Just shy of 700,000 American soldiers saw combat in the Gulf War in 1991. Now more than a third of them seem to suffer an unusual, multisymptom illness that has been called “Gulf War syndrome.” However, even after over 20 years, no explanation of what the disease is or what causes it has been widely accepted, and there remain some doctors and officials who think the diagnosis is erroneously applied to people with different, unrelated ailments, or that the condition is in large part psychosomatic.
Part of the reason for the controversy is that there are a number of different symptoms that veterans report experiencing. The most commonly reported symptoms were tumors and memory problems, followed by fatigue, muscle pain, and headaches. Of these, memory problems and fatigue have a subjective component, and fatigue and headache occur as symptoms of a number of conditions, and occasionally with no apparent underlying illness.
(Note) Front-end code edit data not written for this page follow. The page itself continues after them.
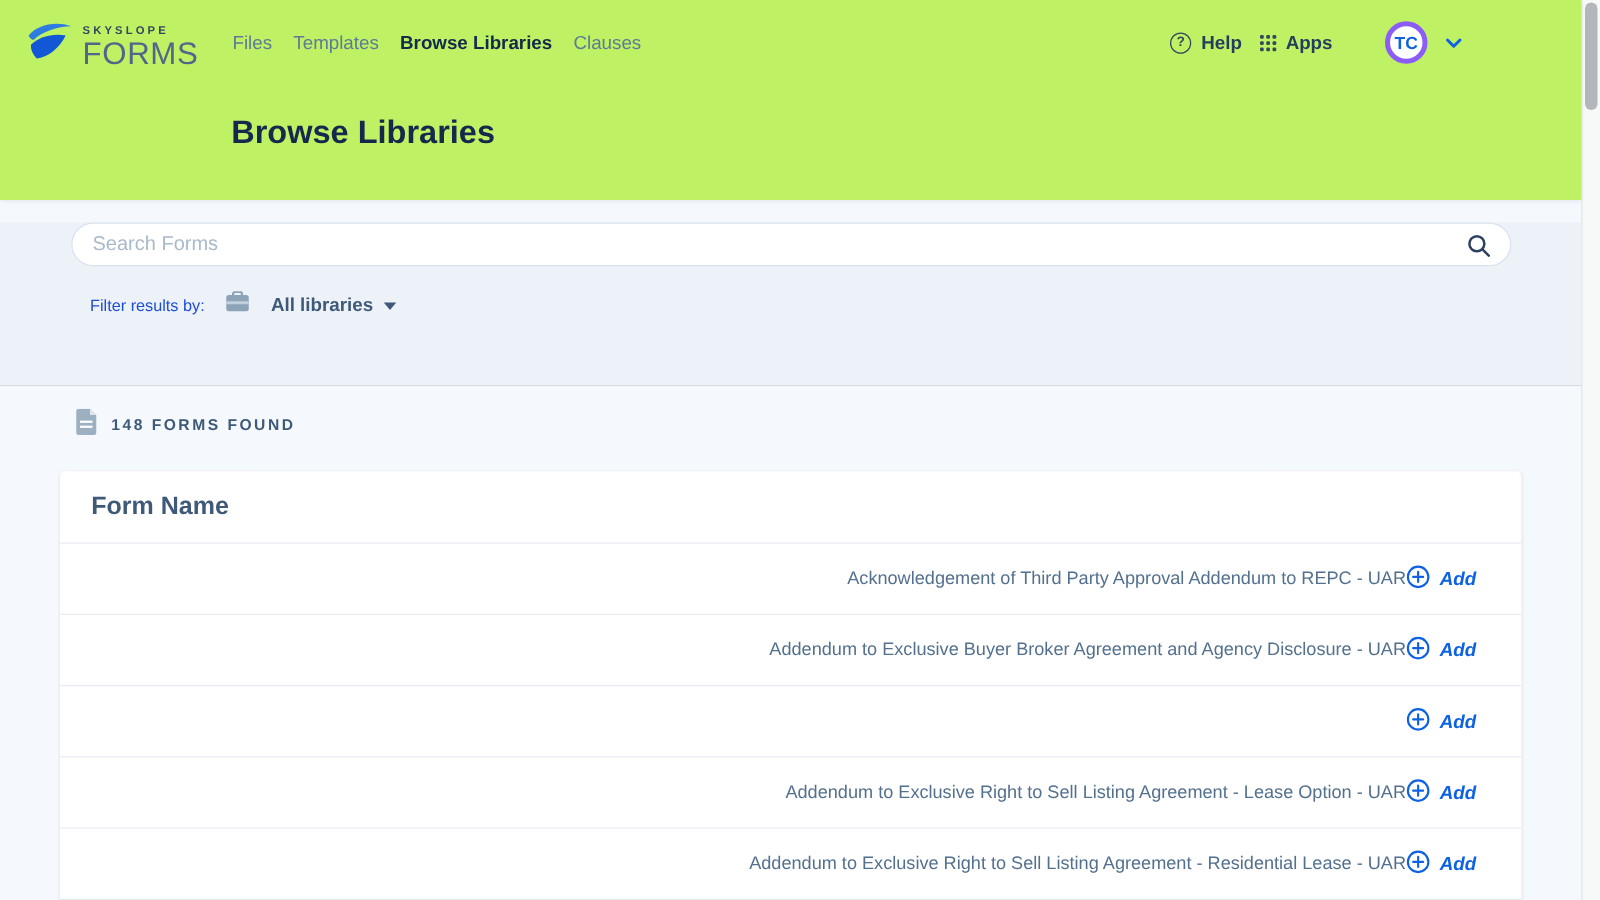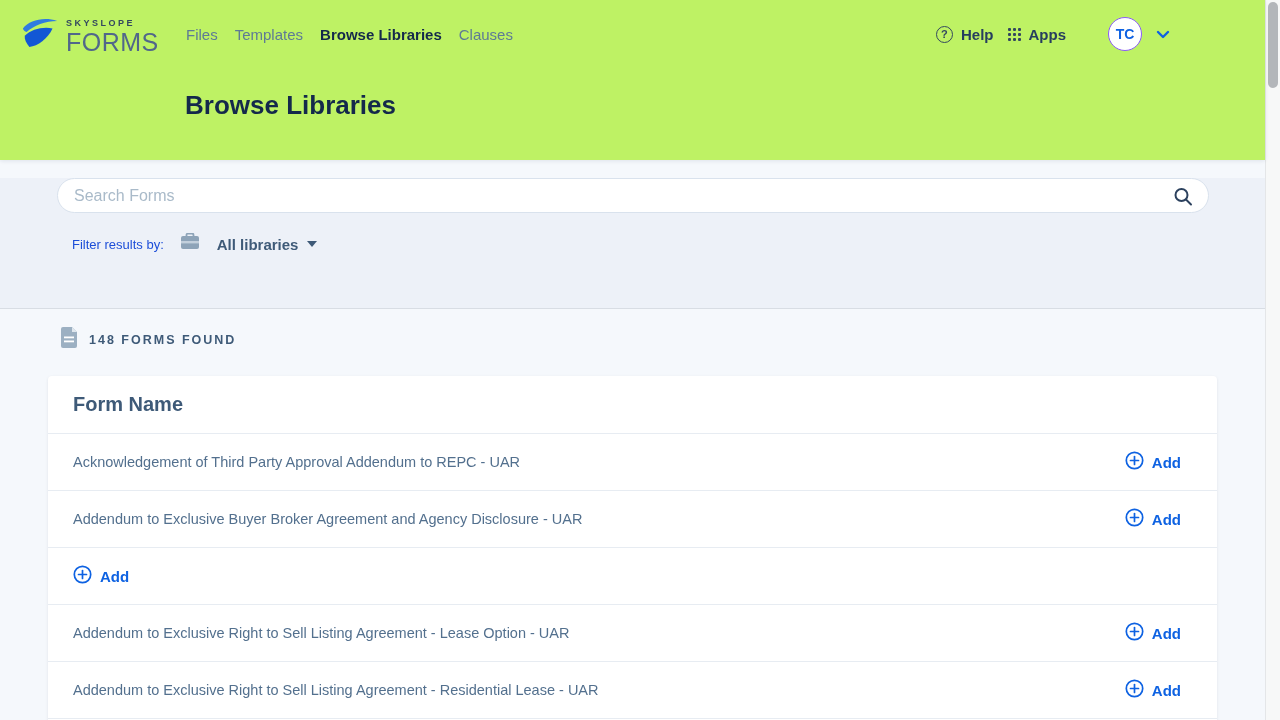--- a/index.html
+++ b/index.html
@@ -32,7 +32,7 @@
   .apps-grid { display:grid; grid-template-columns:repeat(3,3px); grid-template-rows:repeat(3,3px);
                gap:2px; margin-left:14px; }
   .apps-grid i { background:#33475f; border-radius:1px; }
-  .avatar { width:34px; height:34px; border-radius:50%; background:#ffffff; border:1px solid #8b5cf6;
+  .avatar { width:34px; height:34px; border-radius:50%; background:#ffffff; border:4px solid #8b5cf6;
             display:flex; align-items:center; justify-content:center; margin-left:42px; cursor:pointer;
             font-size:14px; font-weight:bold; color:#0e62e2; }
   .avatar-chevron { margin-left:14px; cursor:pointer; display:flex; align-items:center; }

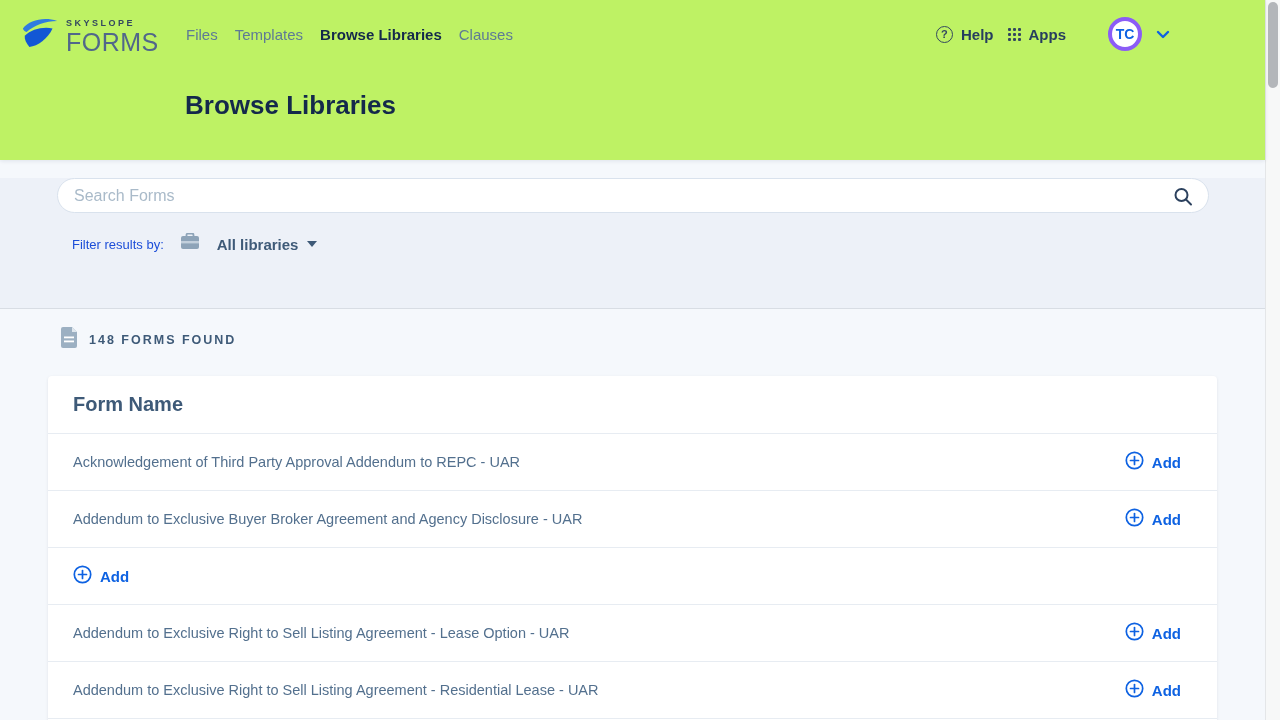--- a/index.html
+++ b/index.html
@@ -65,7 +65,7 @@
   .thead { height:57px; display:flex; align-items:center; padding:0 36px 0 25px;
            font-size:20px; font-weight:bold; color:#3e5a78; }
   .trow { height:57px; border-top:1px solid #e7ecf2; display:flex; align-items:center;
-          justify-content:space-between; padding:0 36px 0 25px; background:#ffffff; }
+          justify-content:flex-end; padding:0 36px 0 25px; background:#ffffff; }
   .trow-name { font-size:14.5px; color:#53708e; }
   .add-btn { display:flex; align-items:center; gap:8px; border:none; background:transparent;
              cursor:pointer; padding:0; }

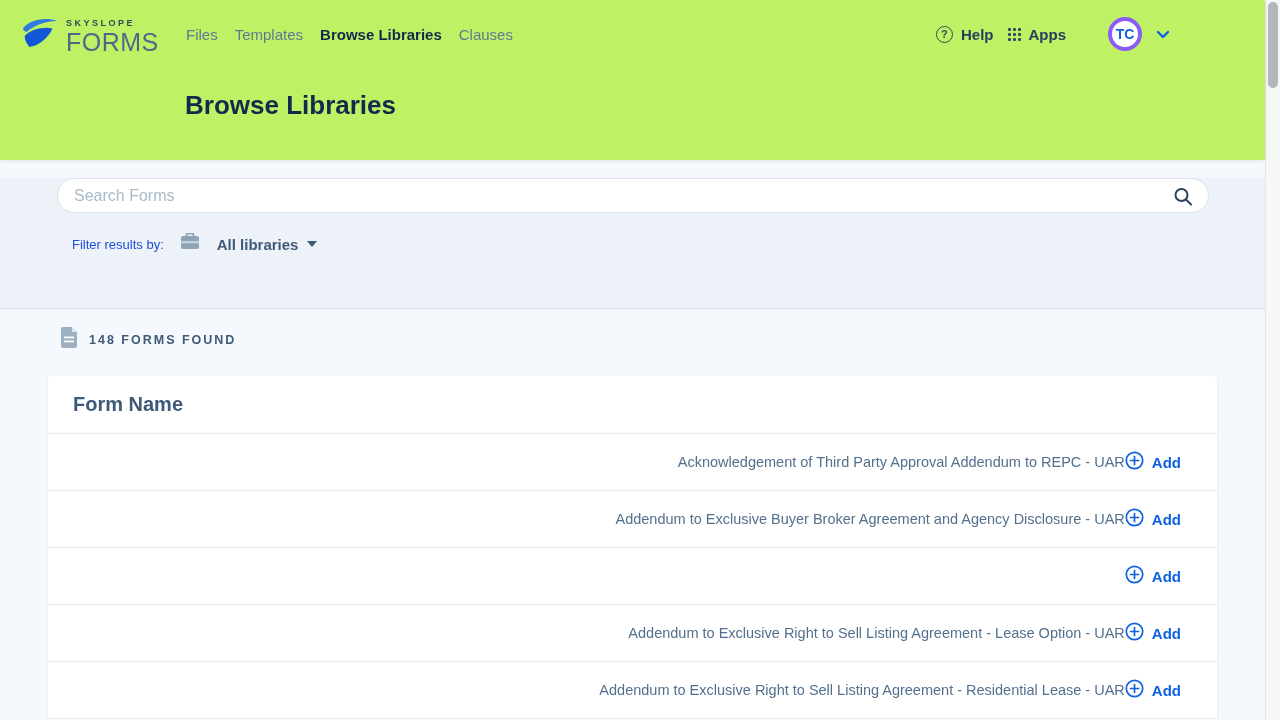--- a/index.html
+++ b/index.html
@@ -69,7 +69,7 @@
   .trow-name { font-size:14.5px; color:#53708e; }
   .add-btn { display:flex; align-items:center; gap:8px; border:none; background:transparent;
              cursor:pointer; padding:0; }
-  .add-label { font-size:15px; font-weight:bold; color:#0e62e2; }
+  .add-label { font-size:15px; font-weight:bold; color:#0e62e2;font-style:italic; }
   .trow-partial { height:14px; border-top:1px solid #e7ecf2; background:#ffffff; }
This was a factor in the initial and lingering skepticism about the condition.
However, there is now a strong consensus that the symptoms reflect an actual, existing condition and a serious health problem for veterans, though the Department of Veterans Affairs doesn’t use the term. Since the symptoms vary too widely to meet the medical definition of a syndrome, the VA uses the term “medically unexplained chronic multisymptom illnesses.” This includes chronic fatigue syndrome, fibromyalgia, and a number of gastrointestinal disorders, contracted by Gulf War veterans.
The cause of these symptoms is not precisely known. The government created a panel of experts to investigate why Gulf War veterans were getting sick, and the panel determined the most likely primary cause was stress. Veterans themselves, however—along with several members of Congress—believe the ailments can be traced back to chemical exposure, just as exposure to the Agent Orange used in the Vietnam War caused serious illnesses in soldiers who had been in that conflict.
Most likely, it is a combination of factors, the stress of combat weakening the immune system, and soldiers subsequently developing health conditions as a result of exposure to chemicals that don’t ordinarily often cause problems.